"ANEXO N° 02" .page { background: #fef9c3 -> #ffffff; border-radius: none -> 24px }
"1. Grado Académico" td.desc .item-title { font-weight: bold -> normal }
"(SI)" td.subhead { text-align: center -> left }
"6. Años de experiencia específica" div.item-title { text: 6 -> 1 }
==
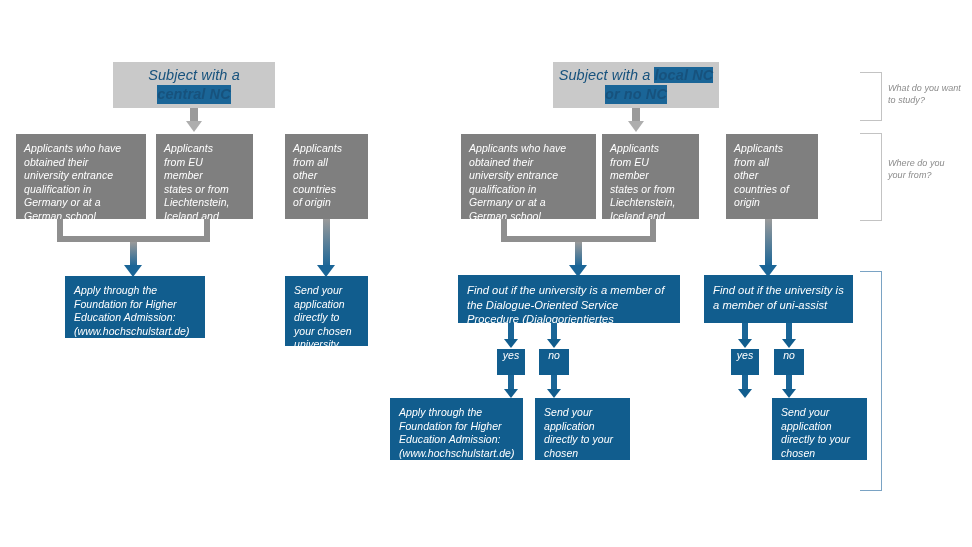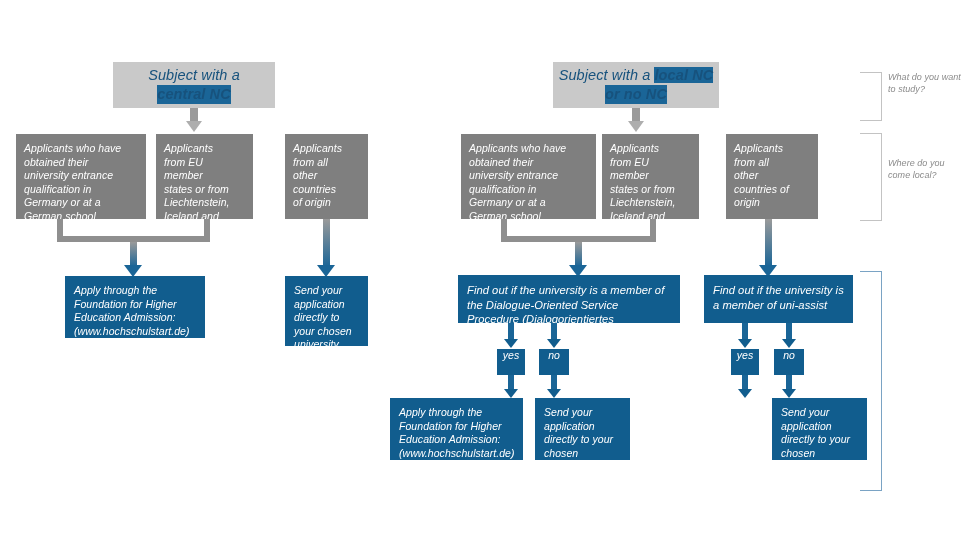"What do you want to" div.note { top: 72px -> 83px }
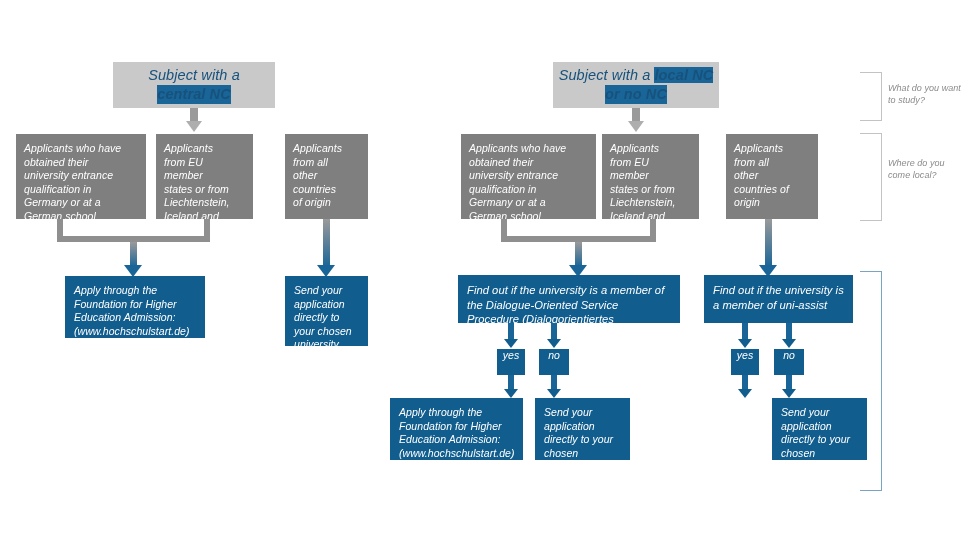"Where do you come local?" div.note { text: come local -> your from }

Your task: Print the lines above from the one with "font-weight: bold ->" through the one with "Años de experiencia", both included, exactly as written and nothing more.

Answer to the exercise:
"1. Grado Académico" td.desc .item-title { font-weight: bold -> normal }
"(SI)" td.subhead { text-align: center -> left }
"6. Años de experiencia específica" div.item-title { text: 6 -> 1 }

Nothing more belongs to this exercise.